BMW partners to develop hybrids: Automaker to pool expertise with DaimlerChrysler and GM

BMW partners to develop hybrids: Automaker to pool expertise with DaimlerChrysler and GM

Original at Greenville News

Posted Thursday, September 8, 2005 - 6:00 am

By Jenny Munro
[email protected]
The BMW Group announced it is partnering with DaimlerChrysler AG and General Motors Corp. to jointly develop hybrid drive systems for automobiles.

A memorandum of understanding was signed Wednesday to govern the "alliance of equals" that will allow the three companies to pool their expertise and accelerate the development of the systems.

The three automakers said they share a goal of reducing fuel consumption while not compromising vehicle capability. The base two-mode hybrid system will be common, but each company will decide how to integrate the system in its own design, engineering and manufacturing demands.

"The creation of a shared technology platform for hybrid drives will allow us to more quickly integrate the best technologies on the market and will, therefore, exploit and strengthen the innovative potential of all participating companies," said Burkhard Goschel, BMW's board of management member responsible for development and procurement.

Company officials also said they would be able to make hybrids less expensive. Hybrid vehicles now cost around $4,000 to $9,000 more than a traditional vehicle.

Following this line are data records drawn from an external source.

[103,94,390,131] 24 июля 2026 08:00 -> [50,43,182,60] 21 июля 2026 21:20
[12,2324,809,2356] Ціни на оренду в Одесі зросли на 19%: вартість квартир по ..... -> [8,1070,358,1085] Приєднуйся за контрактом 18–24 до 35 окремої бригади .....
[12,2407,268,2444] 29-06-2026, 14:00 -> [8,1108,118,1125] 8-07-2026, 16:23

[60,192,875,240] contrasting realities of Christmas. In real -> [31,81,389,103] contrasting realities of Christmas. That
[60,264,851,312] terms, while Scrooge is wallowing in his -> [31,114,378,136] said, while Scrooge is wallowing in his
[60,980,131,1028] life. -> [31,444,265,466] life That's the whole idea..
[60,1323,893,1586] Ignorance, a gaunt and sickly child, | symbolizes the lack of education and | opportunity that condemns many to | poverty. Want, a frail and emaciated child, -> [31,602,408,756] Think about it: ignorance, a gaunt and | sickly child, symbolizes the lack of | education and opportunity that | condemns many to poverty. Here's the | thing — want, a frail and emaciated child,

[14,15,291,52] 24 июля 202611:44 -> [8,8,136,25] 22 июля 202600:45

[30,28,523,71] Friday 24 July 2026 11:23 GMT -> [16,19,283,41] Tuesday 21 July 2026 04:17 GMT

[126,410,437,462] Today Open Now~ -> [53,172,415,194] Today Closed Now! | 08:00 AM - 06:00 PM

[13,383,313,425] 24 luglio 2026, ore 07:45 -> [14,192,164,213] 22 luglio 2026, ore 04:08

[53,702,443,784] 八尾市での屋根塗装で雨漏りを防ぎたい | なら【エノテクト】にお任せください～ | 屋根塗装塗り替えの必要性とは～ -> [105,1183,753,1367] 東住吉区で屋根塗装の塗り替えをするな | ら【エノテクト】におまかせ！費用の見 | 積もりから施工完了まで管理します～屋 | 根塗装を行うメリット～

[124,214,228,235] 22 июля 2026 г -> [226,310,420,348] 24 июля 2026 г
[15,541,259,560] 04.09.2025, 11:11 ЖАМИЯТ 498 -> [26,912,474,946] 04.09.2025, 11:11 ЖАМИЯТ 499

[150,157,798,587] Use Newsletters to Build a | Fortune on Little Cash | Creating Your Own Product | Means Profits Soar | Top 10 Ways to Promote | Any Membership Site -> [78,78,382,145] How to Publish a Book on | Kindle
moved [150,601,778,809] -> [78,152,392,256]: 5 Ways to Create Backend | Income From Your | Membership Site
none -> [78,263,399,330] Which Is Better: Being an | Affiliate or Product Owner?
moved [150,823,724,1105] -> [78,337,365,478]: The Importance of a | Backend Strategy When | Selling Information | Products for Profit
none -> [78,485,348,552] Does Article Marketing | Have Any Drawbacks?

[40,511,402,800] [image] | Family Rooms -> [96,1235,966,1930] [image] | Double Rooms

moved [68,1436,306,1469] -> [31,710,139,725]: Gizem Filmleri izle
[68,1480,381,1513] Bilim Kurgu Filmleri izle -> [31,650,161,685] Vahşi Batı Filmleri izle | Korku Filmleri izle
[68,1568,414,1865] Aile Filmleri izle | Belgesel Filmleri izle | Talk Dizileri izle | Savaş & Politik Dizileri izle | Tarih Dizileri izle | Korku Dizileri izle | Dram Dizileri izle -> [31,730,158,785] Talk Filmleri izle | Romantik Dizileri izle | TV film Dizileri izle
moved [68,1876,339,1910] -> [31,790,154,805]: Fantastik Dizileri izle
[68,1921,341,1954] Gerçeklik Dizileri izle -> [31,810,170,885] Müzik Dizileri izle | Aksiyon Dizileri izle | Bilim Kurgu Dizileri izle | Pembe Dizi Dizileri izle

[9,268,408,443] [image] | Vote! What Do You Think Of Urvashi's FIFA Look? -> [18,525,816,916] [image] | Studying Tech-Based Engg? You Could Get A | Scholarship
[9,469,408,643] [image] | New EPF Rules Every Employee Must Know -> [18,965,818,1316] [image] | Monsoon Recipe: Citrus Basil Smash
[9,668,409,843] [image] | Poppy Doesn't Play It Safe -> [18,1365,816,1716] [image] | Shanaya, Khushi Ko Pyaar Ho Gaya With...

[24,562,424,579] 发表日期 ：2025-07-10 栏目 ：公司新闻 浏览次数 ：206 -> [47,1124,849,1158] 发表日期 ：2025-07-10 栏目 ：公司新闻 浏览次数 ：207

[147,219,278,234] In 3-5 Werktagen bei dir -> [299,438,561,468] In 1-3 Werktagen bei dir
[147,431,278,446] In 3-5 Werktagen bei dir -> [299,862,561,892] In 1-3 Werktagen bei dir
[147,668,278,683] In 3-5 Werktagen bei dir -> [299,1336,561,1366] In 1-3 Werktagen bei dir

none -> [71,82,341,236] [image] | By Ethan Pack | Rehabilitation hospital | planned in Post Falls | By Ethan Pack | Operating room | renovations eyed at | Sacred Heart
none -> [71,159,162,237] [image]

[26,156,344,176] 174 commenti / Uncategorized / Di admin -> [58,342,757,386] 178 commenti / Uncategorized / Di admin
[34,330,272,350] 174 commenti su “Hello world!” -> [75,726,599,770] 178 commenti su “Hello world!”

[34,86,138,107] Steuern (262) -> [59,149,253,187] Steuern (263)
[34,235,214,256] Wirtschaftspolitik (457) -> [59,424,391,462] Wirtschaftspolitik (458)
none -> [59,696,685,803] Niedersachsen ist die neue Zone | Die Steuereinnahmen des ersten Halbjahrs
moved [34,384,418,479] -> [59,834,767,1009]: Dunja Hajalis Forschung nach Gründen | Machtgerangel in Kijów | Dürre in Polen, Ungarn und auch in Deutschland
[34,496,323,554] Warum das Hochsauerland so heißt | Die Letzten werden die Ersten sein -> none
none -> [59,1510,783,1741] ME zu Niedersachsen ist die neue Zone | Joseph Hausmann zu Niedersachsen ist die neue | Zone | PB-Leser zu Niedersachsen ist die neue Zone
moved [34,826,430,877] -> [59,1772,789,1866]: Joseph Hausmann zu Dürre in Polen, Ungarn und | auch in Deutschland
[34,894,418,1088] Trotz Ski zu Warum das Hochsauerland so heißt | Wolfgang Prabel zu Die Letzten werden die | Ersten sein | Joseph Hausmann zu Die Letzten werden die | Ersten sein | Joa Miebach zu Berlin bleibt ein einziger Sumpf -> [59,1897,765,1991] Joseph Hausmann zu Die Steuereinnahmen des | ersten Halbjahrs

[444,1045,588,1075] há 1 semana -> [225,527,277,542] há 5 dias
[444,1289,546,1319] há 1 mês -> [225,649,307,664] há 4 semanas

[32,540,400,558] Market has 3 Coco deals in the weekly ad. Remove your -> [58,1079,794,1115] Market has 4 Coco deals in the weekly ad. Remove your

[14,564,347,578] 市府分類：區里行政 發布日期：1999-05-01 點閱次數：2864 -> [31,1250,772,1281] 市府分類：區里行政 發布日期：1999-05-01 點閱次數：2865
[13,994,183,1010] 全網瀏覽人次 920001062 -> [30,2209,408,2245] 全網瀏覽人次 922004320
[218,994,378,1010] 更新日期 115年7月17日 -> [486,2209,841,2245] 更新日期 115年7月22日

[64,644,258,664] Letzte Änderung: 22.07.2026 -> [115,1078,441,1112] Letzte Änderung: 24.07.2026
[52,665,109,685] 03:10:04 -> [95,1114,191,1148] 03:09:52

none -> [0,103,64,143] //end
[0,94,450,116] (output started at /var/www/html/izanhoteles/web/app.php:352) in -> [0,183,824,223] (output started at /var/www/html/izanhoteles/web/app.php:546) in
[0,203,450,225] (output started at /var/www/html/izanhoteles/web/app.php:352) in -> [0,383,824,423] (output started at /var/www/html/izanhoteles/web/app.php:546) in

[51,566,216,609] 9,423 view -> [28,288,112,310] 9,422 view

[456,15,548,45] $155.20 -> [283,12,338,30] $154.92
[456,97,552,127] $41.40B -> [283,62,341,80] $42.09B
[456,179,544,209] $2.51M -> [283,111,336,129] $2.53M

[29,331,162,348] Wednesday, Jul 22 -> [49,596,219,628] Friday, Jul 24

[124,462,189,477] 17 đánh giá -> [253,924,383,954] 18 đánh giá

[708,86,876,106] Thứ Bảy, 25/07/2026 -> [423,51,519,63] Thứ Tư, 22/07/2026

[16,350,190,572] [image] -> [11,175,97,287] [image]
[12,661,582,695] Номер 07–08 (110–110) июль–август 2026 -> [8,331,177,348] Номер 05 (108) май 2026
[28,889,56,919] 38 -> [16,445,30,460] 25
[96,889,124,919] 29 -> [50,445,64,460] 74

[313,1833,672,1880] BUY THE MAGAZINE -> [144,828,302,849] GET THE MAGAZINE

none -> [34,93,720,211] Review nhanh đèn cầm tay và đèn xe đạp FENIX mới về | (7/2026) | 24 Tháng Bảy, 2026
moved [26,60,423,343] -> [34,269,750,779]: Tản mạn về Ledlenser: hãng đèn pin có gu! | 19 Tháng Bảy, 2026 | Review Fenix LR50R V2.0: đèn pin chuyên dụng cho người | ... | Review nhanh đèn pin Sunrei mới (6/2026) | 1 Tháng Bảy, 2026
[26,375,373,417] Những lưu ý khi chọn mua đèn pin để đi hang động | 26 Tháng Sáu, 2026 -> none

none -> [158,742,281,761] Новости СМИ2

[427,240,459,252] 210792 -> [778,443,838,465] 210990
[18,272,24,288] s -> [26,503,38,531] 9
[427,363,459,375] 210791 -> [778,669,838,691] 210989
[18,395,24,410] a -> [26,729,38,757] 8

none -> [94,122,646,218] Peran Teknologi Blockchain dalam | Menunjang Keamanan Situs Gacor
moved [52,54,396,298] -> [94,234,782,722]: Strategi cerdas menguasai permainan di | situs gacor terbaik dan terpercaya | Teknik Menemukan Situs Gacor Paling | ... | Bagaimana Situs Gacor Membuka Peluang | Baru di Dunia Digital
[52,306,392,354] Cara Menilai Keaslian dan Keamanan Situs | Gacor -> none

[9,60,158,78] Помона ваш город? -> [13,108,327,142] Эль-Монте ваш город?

Hybrids represented less than 1 percent of U.S. vehicle sales last year but doubled from the year before to 83,153 units, according to R.L. Polk & Co., a Michigan company that collects and interprets automotive data.

Tom Stephens, group vice president at GM Powertrain, said discussions with potential additional partners to the development project are ongoing.

A joint development center will be located in Troy, Mich. The GM, DaimlerChrysler and BMW Hybrid Development Center will develop the overall system and the individual components, including electric motors, high-performance electronics, wiring, safety systems, energy management and hybrid system control units. It also will be responsible for system integration and project management.

The two-mode system being developed allows the vehicle to be powered by two electric motors or the combustion engine in city stop-and-go traffic. Also, the two systems can be used simultaneously. When driving fast, the two-mode system switches to a different system but uses the hybrid system's full power when climbing a hill, passing other cars or hauling a trailer.

GM and DaimlerChrysler signed the initial agreement last month. BMW, based in Munich, will sign a definitive agreement later this year.

Prior to joining the partnership, BMW had spent its time researching and developing the use of hydrogen as a fuel source in internal combustion engines.

Helmut Panke, BMW chairman, recently said that BMW plans to introduce a hydrogen-fuel 7 Series within the current generation of the automobile, according to AutoWired, an industry electronic magazine.

A BMW vehicle has a life cycle of about seven years. The 7 Series debuted in 2003 and officials have said they expect to have a hydrogen vehicle ready for sale by 2010. BMW now has a fleet of 7 Series sedans that have both hydrogen and gasoline engines because of the impossibility of finding hydrogen stations.

Panke predicted that every carmaker would have a hybrid vehicle with the next five to eight years, although he said it would probably take 15 years for them to become popular.

He also told AutoWired that hydrogen-fueled vehicles could make up 10 percent to 14 percent of the auto market by 2020. Major hurdles to overcome include storage technology for the fuel and the fuel station infrastructure.